**Aim of the task:**
Only the count should appear in your answer: how many lines of the data below contain the word "革命尚未成功"?

**Entries provided:**
———

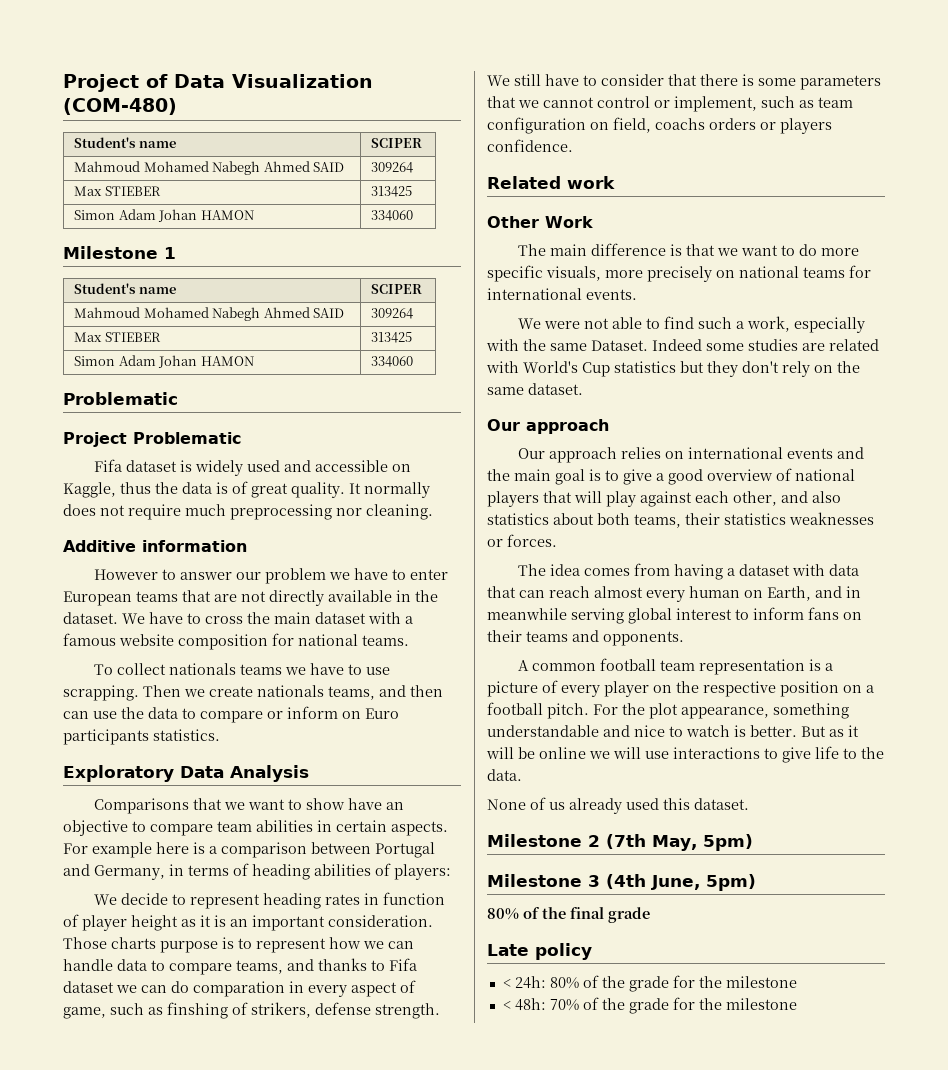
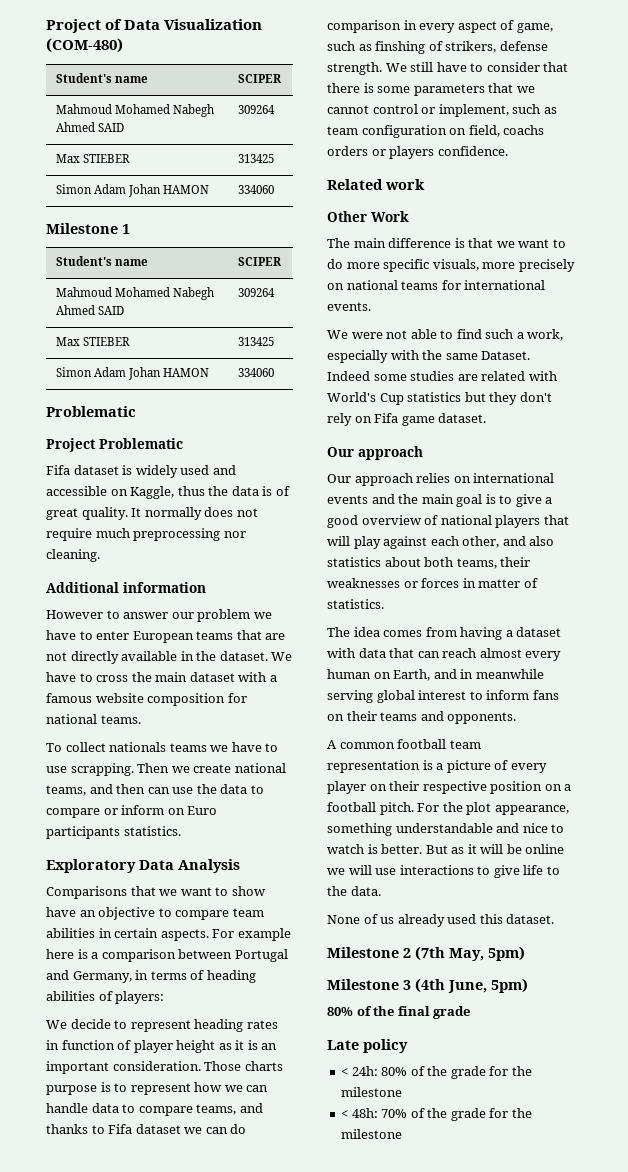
[63,540,136,552] Additive -> [46,582,119,593] Additional
[257,685,324,697] nationals -> [234,763,286,773] national
[193,981,285,997] comparation -> [327,20,401,33] comparison
[837,361,860,373] [487,387,524,395] the same -> [374,413,435,426] Fifa game
[724,513,786,525] statistics -> (531, 562) none
[507,534,557,547] forces. -> [421,578,538,588] [327,599,384,609] forces in matter of statistics.
[676,681,699,693] the -> [389,781,420,791] their

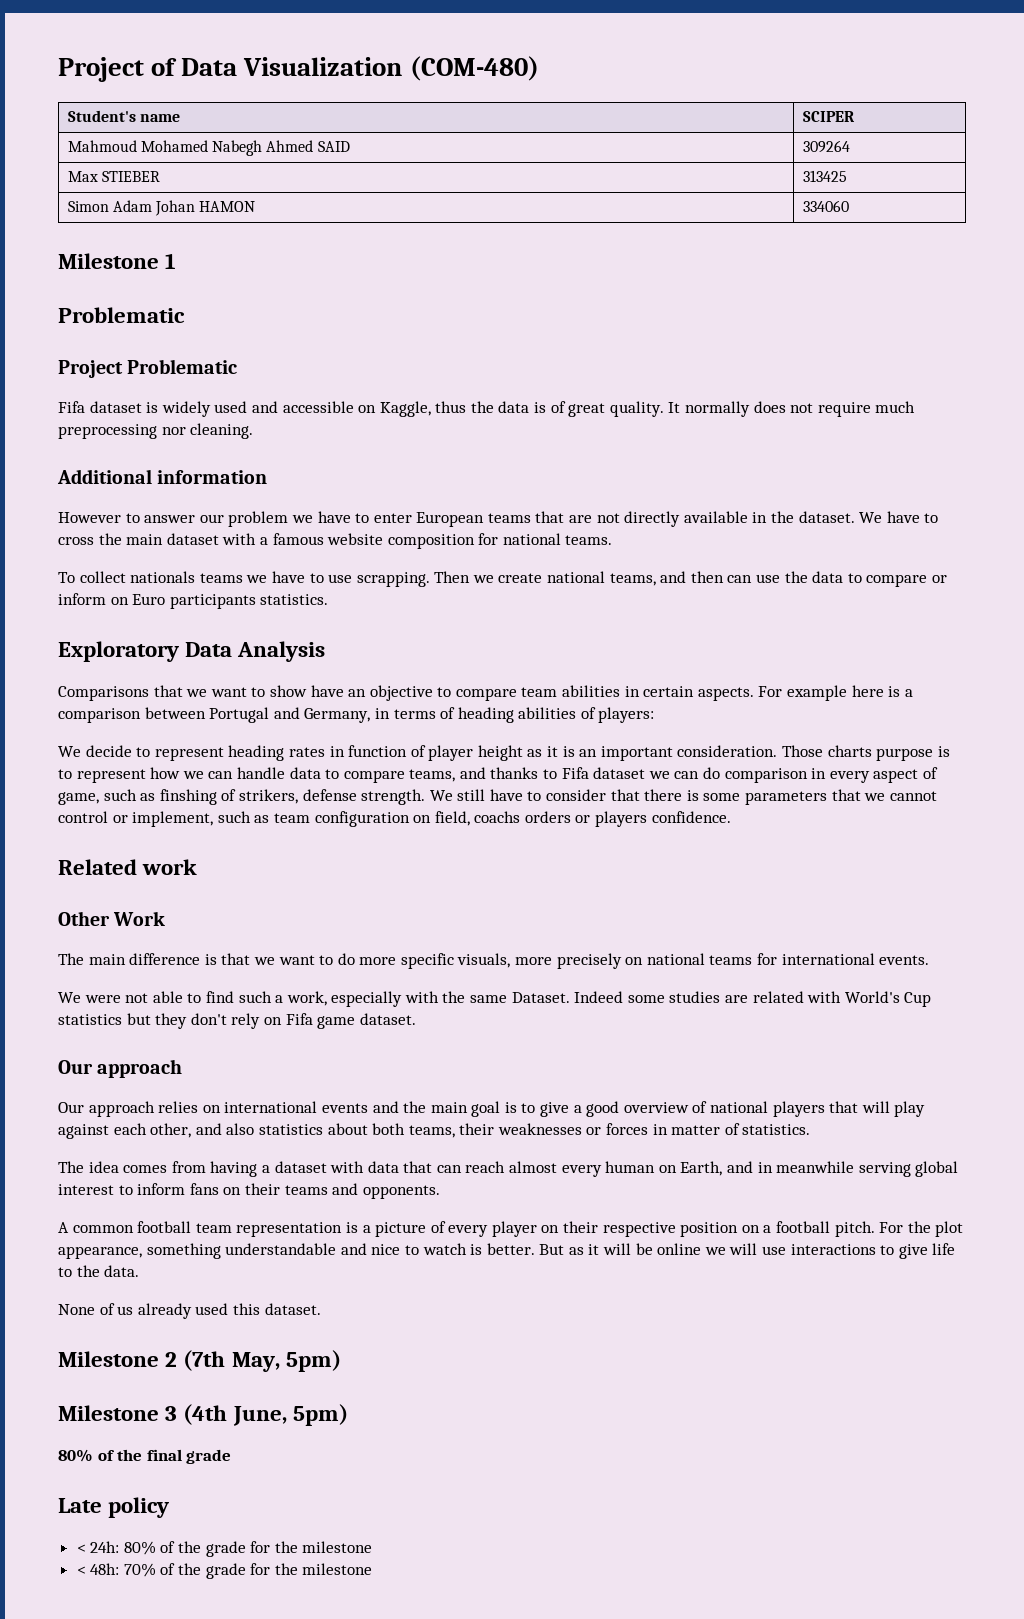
[55,256,148,266] [237,257,282,266] [55,287,214,300] [55,305,124,315] [237,288,275,297] [55,337,130,346] [237,337,274,346] [55,367,209,380] [237,368,274,377] // Student's name | SCIPER // Mahmoud Mohamed Nabegh Ahmed SAID | 309264 // Max STIEBER | 313425 // Simon Adam Johan HAMON | 334060 -> (177, 261) none

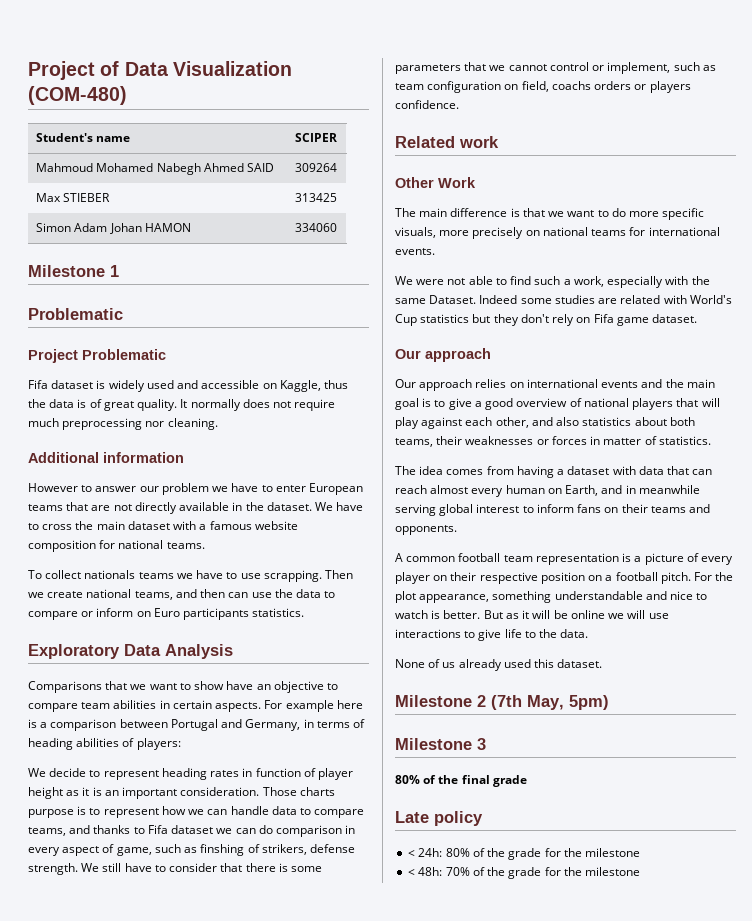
[183,1404,348,1426] (4th June, 5pm) -> (486, 744) none

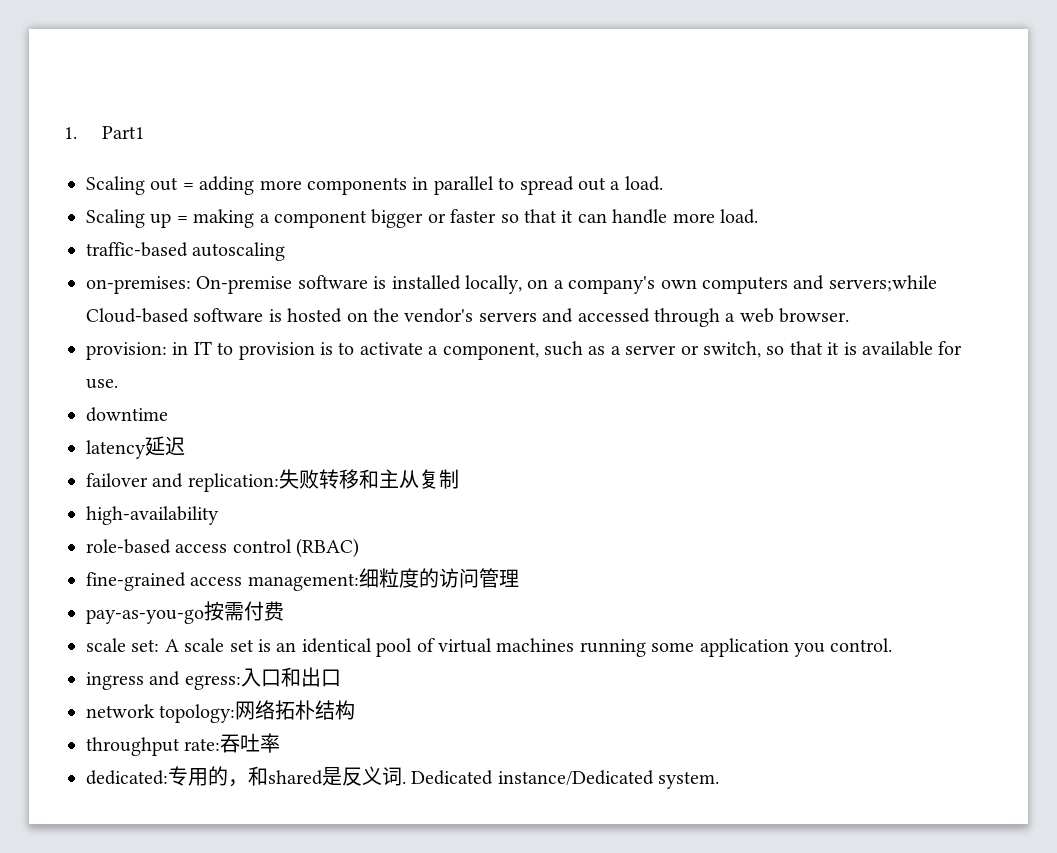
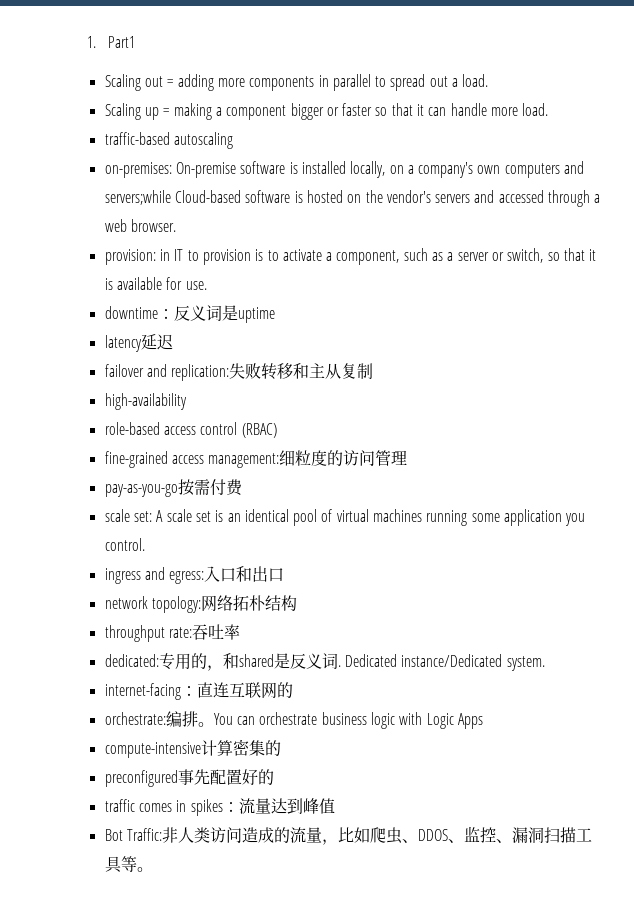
(168, 414) none -> [157,305,275,323] ：反义词是uptime
(720, 780) none -> [104,682,293,700] [104,711,483,729] [104,739,281,758] [104,769,274,787] [104,798,335,816] [104,826,592,845] [104,856,153,873] // internet-facing：直连互联网的 // orchestrate:编排。You can orchestrate business logic with Logic Apps // compute-intensive计算密集的 // preconfigured事先配置好的 // traffic comes in spikes：流量达到峰值 // Bot Traffic:非人类访问造成的流量，比如爬虫、DDOS、监控、漏洞扫描工具等。

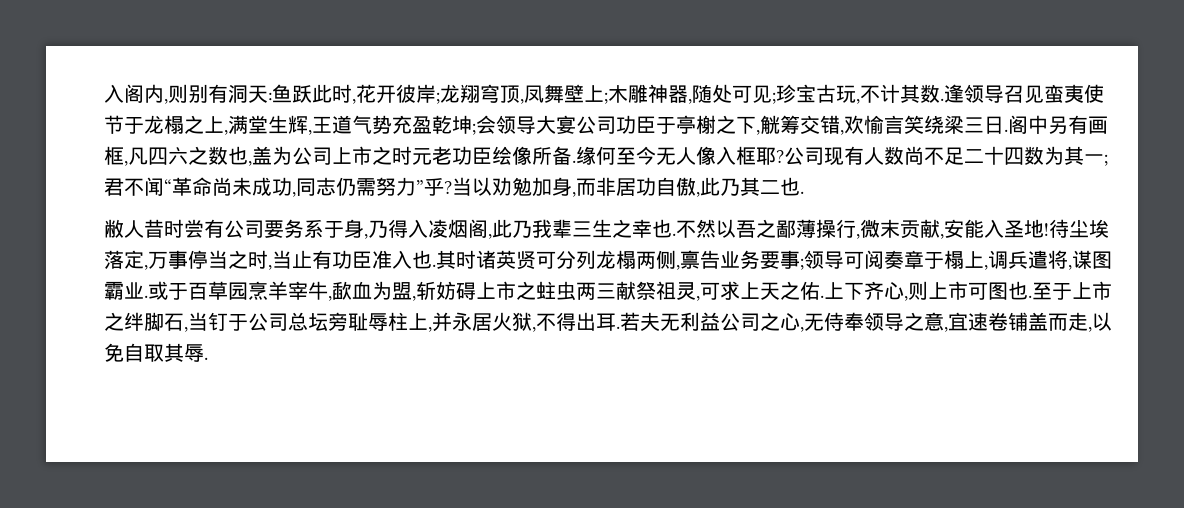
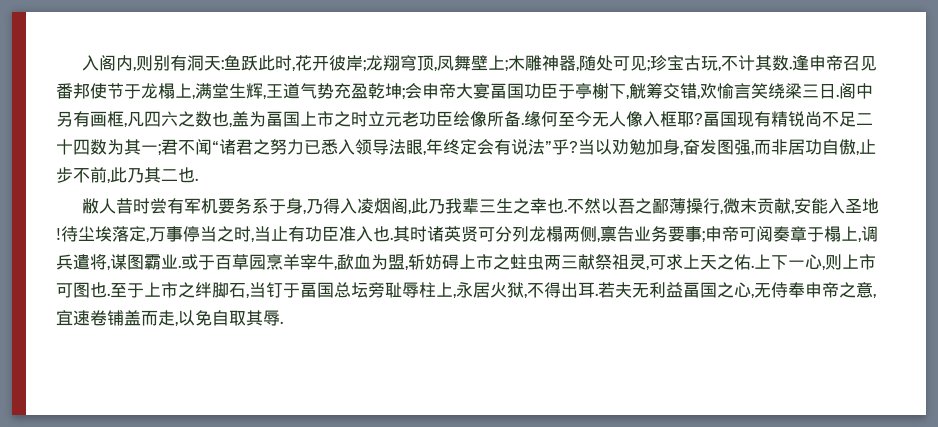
[964,84,1084,103] 领导召见蛮夷 -> [809,55,878,71] [56,83,90,99] 申帝召见番邦
[184,115,204,134] 之 -> (175, 91) none
[496,115,616,134] 领导大宴公司 -> [422,83,524,99] 申帝大宴畐国
[716,115,736,134] 之 -> (609, 91) none
[292,147,332,165] 公司 -> [266,111,300,127] 畐国
(412, 155) none -> [368,111,385,126] 立
[784,146,904,166] 公司现有人数 -> [703,111,805,127] 畐国现有精锐
[172,177,416,197] 革命尚未成功,同志仍需努力 -> [219,138,545,155] 诸君之努力已悉入领导法眼,年终定会有说法
(576, 194) none -> [683,139,754,155] 奋发图强,
(700, 194) none -> [859,139,876,154] [56,167,110,183] 止步不前,
[224,220,264,238] 公司 -> [184,198,219,214] 军机
[804,250,844,269] 领导 -> [705,226,739,242] 申帝
[864,281,884,300] 齐 -> [788,260,805,268] 一
[248,313,288,331] 公司 -> [300,282,334,298] 畐国
[432,312,452,332] 并 -> (456, 296) none
[720,313,760,331] 公司 -> [683,282,717,298] 畐国
[864,312,904,331] 领导 -> [805,282,839,298] 申帝

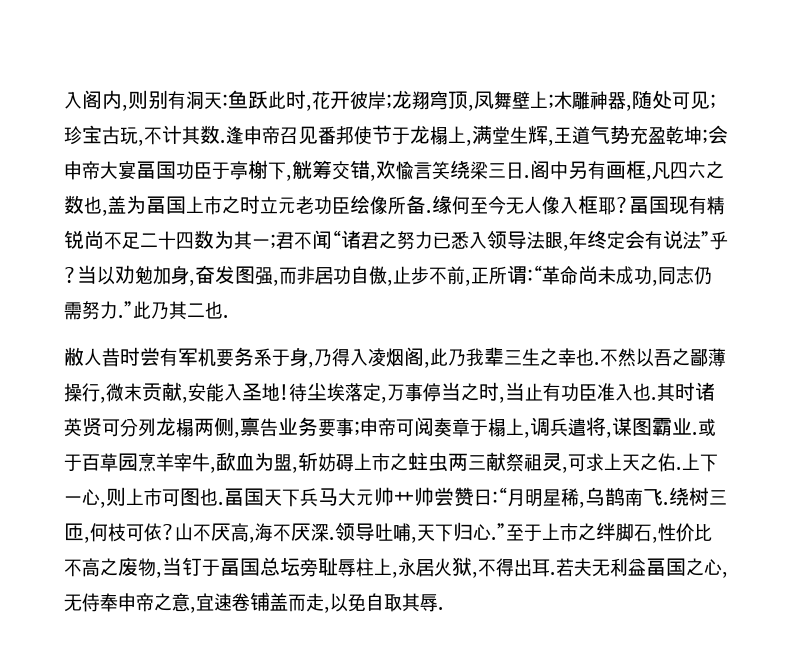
(110, 181) none -> [471,265,712,286] [64,301,133,320] 正所谓:“革命尚未成功,同志仍需努力.”
(110, 294) none -> [224,487,727,508] [64,522,506,543] 畐国天下兵马大元帅艹帅尝赞曰:“月明星稀,乌鹊南飞.绕树三匝,何枝可依?山不厌高,海不厌深.领导吐哺,天下归心.”
(249, 296) none -> [658,523,712,542] [64,557,162,578] 性价比不高之废物,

———

**Result below:**
2